## What to do
Copy out all the entries word for word.

BEGIN

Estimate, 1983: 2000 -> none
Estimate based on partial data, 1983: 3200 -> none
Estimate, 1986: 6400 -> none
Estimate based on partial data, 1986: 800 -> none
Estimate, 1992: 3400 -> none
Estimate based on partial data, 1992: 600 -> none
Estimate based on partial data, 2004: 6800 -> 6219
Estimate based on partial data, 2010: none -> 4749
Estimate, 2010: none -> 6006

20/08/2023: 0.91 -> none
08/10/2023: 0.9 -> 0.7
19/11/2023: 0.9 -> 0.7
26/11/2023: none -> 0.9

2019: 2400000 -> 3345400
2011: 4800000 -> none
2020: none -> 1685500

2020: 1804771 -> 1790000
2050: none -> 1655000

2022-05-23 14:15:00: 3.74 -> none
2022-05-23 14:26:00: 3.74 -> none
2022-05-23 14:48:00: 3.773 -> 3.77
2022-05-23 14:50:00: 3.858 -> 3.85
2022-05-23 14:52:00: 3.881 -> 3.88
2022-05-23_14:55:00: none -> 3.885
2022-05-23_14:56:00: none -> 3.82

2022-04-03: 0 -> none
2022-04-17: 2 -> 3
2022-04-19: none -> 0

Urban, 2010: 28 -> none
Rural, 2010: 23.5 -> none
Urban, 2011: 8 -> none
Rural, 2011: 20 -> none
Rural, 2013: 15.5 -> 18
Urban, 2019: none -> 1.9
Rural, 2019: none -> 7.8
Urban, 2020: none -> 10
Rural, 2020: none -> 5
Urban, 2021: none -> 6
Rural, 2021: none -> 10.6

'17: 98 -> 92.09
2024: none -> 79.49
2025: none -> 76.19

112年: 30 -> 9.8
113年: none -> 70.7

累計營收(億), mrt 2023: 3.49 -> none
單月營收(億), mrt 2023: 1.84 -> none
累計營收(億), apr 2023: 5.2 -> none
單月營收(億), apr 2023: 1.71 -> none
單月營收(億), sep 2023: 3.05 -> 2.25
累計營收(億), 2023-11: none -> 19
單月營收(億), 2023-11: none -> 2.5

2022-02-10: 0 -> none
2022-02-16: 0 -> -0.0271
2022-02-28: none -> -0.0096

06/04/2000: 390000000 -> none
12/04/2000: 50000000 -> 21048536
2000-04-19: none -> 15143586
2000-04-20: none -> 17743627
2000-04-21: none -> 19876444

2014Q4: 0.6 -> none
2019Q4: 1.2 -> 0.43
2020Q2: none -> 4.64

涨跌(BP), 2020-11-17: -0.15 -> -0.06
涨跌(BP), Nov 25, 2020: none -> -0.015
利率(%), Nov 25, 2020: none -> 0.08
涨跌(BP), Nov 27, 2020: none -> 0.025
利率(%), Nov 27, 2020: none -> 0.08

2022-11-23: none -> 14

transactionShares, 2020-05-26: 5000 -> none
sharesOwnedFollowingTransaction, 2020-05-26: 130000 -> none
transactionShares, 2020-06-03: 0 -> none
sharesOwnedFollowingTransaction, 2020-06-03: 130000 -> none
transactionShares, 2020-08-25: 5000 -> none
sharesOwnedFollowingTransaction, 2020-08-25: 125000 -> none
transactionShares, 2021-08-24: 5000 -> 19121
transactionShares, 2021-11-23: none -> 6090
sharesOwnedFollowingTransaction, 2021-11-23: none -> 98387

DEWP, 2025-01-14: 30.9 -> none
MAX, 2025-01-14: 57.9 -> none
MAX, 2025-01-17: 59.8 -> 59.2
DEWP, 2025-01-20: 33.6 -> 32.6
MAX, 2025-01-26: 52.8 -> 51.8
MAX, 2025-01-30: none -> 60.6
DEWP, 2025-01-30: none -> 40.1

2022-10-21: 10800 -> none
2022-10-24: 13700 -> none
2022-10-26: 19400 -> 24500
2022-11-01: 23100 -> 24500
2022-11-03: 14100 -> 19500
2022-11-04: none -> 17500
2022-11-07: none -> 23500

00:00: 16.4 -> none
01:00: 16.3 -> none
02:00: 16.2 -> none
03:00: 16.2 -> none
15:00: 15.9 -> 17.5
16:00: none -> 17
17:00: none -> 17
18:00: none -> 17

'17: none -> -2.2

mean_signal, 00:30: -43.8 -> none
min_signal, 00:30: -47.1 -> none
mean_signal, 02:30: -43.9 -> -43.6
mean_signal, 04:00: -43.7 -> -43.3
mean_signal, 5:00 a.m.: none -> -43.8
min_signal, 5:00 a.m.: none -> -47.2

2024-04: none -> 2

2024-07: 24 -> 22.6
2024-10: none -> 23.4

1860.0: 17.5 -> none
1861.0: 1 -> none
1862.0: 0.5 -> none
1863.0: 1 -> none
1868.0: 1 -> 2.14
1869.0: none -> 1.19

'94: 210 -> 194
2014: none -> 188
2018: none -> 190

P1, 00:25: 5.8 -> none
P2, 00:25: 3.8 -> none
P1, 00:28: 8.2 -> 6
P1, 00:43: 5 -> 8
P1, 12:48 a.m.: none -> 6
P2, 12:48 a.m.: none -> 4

END

## Response below
Estimate, 1983: 2000 -> none
Estimate based on partial data, 1983: 3200 -> none
Estimate, 1986: 6400 -> none
Estimate based on partial data, 1986: 800 -> none
Estimate, 1992: 3400 -> none
Estimate based on partial data, 1992: 600 -> none
Estimate based on partial data, 2004: 6800 -> 6219
Estimate based on partial data, 2010: none -> 4749
Estimate, 2010: none -> 6006

20/08/2023: 0.91 -> none
08/10/2023: 0.9 -> 0.7
19/11/2023: 0.9 -> 0.7
26/11/2023: none -> 0.9

2019: 2400000 -> 3345400
2011: 4800000 -> none
2020: none -> 1685500

2020: 1804771 -> 1790000
2050: none -> 1655000

2022-05-23 14:15:00: 3.74 -> none
2022-05-23 14:26:00: 3.74 -> none
2022-05-23 14:48:00: 3.773 -> 3.77
2022-05-23 14:50:00: 3.858 -> 3.85
2022-05-23 14:52:00: 3.881 -> 3.88
2022-05-23_14:55:00: none -> 3.885
2022-05-23_14:56:00: none -> 3.82

2022-04-03: 0 -> none
2022-04-17: 2 -> 3
2022-04-19: none -> 0

Urban, 2010: 28 -> none
Rural, 2010: 23.5 -> none
Urban, 2011: 8 -> none
Rural, 2011: 20 -> none
Rural, 2013: 15.5 -> 18
Urban, 2019: none -> 1.9
Rural, 2019: none -> 7.8
Urban, 2020: none -> 10
Rural, 2020: none -> 5
Urban, 2021: none -> 6
Rural, 2021: none -> 10.6

'17: 98 -> 92.09
2024: none -> 79.49
2025: none -> 76.19

112年: 30 -> 9.8
113年: none -> 70.7

累計營收(億), mrt 2023: 3.49 -> none
單月營收(億), mrt 2023: 1.84 -> none
累計營收(億), apr 2023: 5.2 -> none
單月營收(億), apr 2023: 1.71 -> none
單月營收(億), sep 2023: 3.05 -> 2.25
累計營收(億), 2023-11: none -> 19
單月營收(億), 2023-11: none -> 2.5

2022-02-10: 0 -> none
2022-02-16: 0 -> -0.0271
2022-02-28: none -> -0.0096

06/04/2000: 390000000 -> none
12/04/2000: 50000000 -> 21048536
2000-04-19: none -> 15143586
2000-04-20: none -> 17743627
2000-04-21: none -> 19876444

2014Q4: 0.6 -> none
2019Q4: 1.2 -> 0.43
2020Q2: none -> 4.64

涨跌(BP), 2020-11-17: -0.15 -> -0.06
涨跌(BP), Nov 25, 2020: none -> -0.015
利率(%), Nov 25, 2020: none -> 0.08
涨跌(BP), Nov 27, 2020: none -> 0.025
利率(%), Nov 27, 2020: none -> 0.08

2022-11-23: none -> 14

transactionShares, 2020-05-26: 5000 -> none
sharesOwnedFollowingTransaction, 2020-05-26: 130000 -> none
transactionShares, 2020-06-03: 0 -> none
sharesOwnedFollowingTransaction, 2020-06-03: 130000 -> none
transactionShares, 2020-08-25: 5000 -> none
sharesOwnedFollowingTransaction, 2020-08-25: 125000 -> none
transactionShares, 2021-08-24: 5000 -> 19121
transactionShares, 2021-11-23: none -> 6090
sharesOwnedFollowingTransaction, 2021-11-23: none -> 98387

DEWP, 2025-01-14: 30.9 -> none
MAX, 2025-01-14: 57.9 -> none
MAX, 2025-01-17: 59.8 -> 59.2
DEWP, 2025-01-20: 33.6 -> 32.6
MAX, 2025-01-26: 52.8 -> 51.8
MAX, 2025-01-30: none -> 60.6
DEWP, 2025-01-30: none -> 40.1

2022-10-21: 10800 -> none
2022-10-24: 13700 -> none
2022-10-26: 19400 -> 24500
2022-11-01: 23100 -> 24500
2022-11-03: 14100 -> 19500
2022-11-04: none -> 17500
2022-11-07: none -> 23500

00:00: 16.4 -> none
01:00: 16.3 -> none
02:00: 16.2 -> none
03:00: 16.2 -> none
15:00: 15.9 -> 17.5
16:00: none -> 17
17:00: none -> 17
18:00: none -> 17

'17: none -> -2.2

mean_signal, 00:30: -43.8 -> none
min_signal, 00:30: -47.1 -> none
mean_signal, 02:30: -43.9 -> -43.6
mean_signal, 04:00: -43.7 -> -43.3
mean_signal, 5:00 a.m.: none -> -43.8
min_signal, 5:00 a.m.: none -> -47.2

2024-04: none -> 2

2024-07: 24 -> 22.6
2024-10: none -> 23.4

1860.0: 17.5 -> none
1861.0: 1 -> none
1862.0: 0.5 -> none
1863.0: 1 -> none
1868.0: 1 -> 2.14
1869.0: none -> 1.19

'94: 210 -> 194
2014: none -> 188
2018: none -> 190

P1, 00:25: 5.8 -> none
P2, 00:25: 3.8 -> none
P1, 00:28: 8.2 -> 6
P1, 00:43: 5 -> 8
P1, 12:48 a.m.: none -> 6
P2, 12:48 a.m.: none -> 4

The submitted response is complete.